Once deployed, you can use your model:

from transformers import AutoModelForCausalLM, AutoTokenizer

# Main model
model = AutoModelForCausalLM.from_pretrained("your-username/smollm3-finetuned")
tokenizer = AutoTokenizer.from_pretrained("your-username/smollm3-finetuned")

# int8 quantized (GPU optimized)
model = AutoModelForCausalLM.from_pretrained("your-username/smollm3-finetuned/int8")
tokenizer = AutoTokenizer.from_pretrained("your-username/smollm3-finetuned/int8")

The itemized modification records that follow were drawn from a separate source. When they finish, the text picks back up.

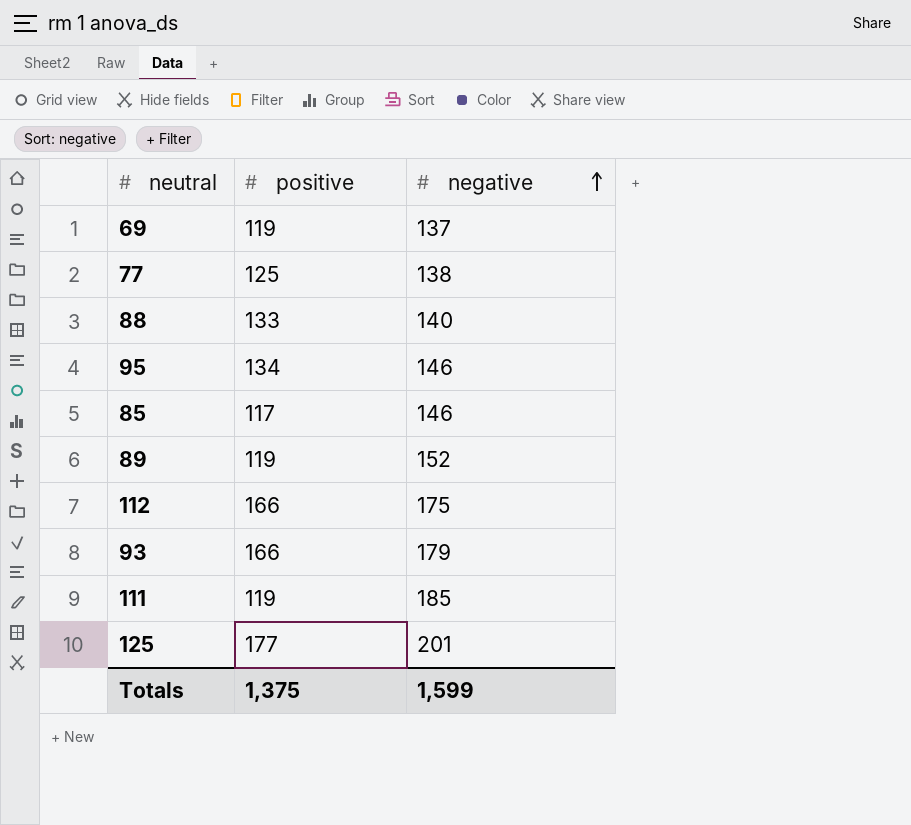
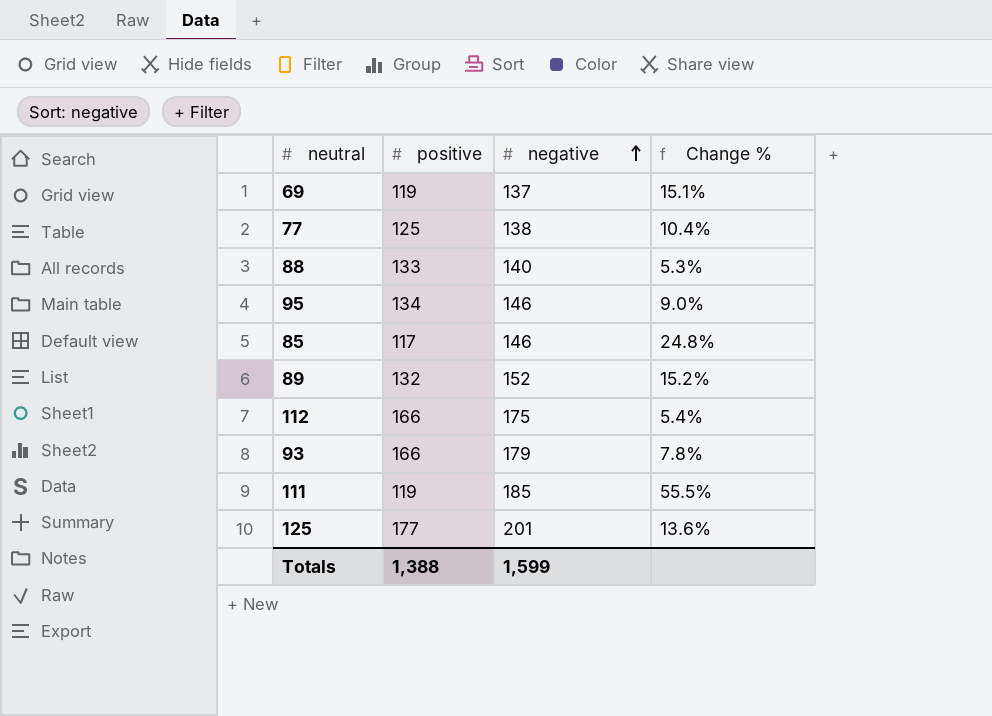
column Change % | formula: none -> ([negative] - [positive]) / [positive]
89 | positive: 119 -> 132
Totals | positive: 1,375 -> 1,388

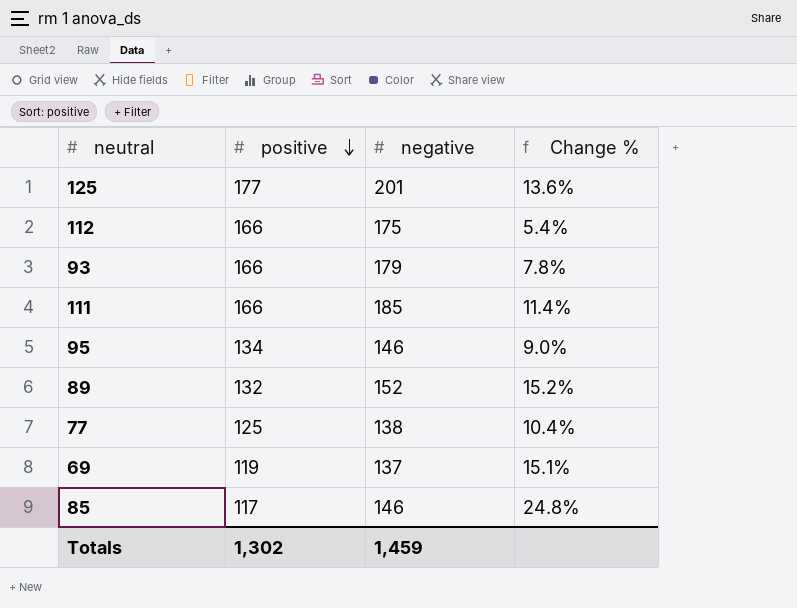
row order: negative ascending -> positive descending
row 88: 133 | 140 | 5.3% -> none
111 | positive: 119 -> 166
111 | Change %: 55.5% -> 11.4%
Totals | positive: 1,388 -> 1,302
Totals | negative: 1,599 -> 1,459

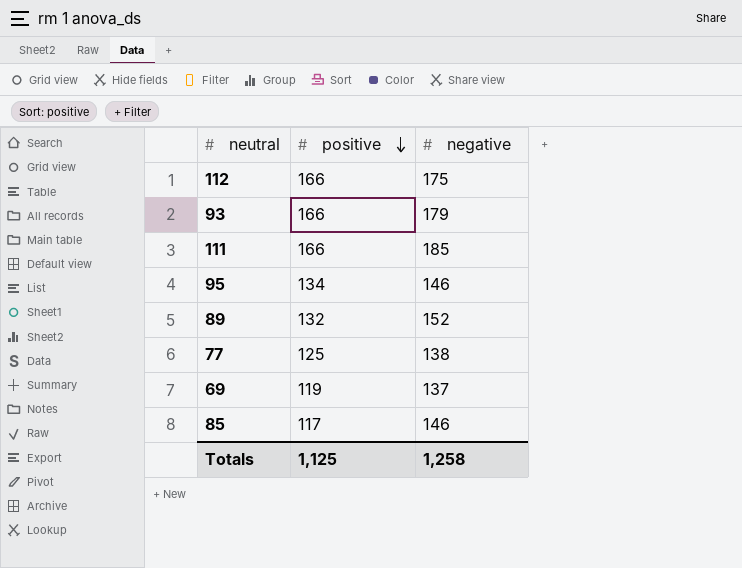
column Change % | formula: ([negative] - [positive]) / [positive] -> none
row 125: 177 | 201 | 13.6% -> none
Totals | positive: 1,302 -> 1,125
Totals | negative: 1,459 -> 1,258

# int4 quantized (CPU optimized)
model = AutoModelForCausalLM.from_pretrained("your-username/smollm3-finetuned/int4")
tokenizer = AutoTokenizer.from_pretrained("your-username/smollm3-finetuned/int4")

# Generate text
inputs = tokenizer("Hello, how are you?", return_tensors="pt")
outputs = model.generate(**inputs, max_new_tokens=100)
print(tokenizer.decode(outputs[0], skip_special_tokens=True))

File Structure

After deployment, your repository will have:

your-username/smollm3-finetuned/
├── README.md (model card)
├── config.json
├── model.safetensors.index.json
├── model-00001-of-00002.safetensors
├── model-00002-of-00002.safetensors
├── tokenizer.json
├── tokenizer_config.json
├── int8/ (quantized model for GPU)
│   ├── README.md
│   ├── config.json
│   └── pytorch_model.bin
└── int4/ (quantized model for CPU)
    ├── README.md
    ├── config.json
    └── pytorch_model.bin

Success Indicators

✅ Successful deployment shows:

"Model recovery and deployment completed successfully!"
"View your model at: https://huggingface.co/your-username/smollm3-finetuned"
No error messages in the output

❌ Failed deployment shows:

Error messages about missing files or permissions
"Model recovery and deployment failed!"

Next Steps

After successful deployment:

Test your model on Hugging Face Hub
Share your model with the community
Monitor usage through Hugging Face analytics
Consider fine-tuning further based on feedback

Support

If you encounter issues:

Check the error messages carefully
Verify your HF token permissions
Ensure all model files are present
Try running individual steps manually
Check the logs for detailed error information

Happy deploying! 🚀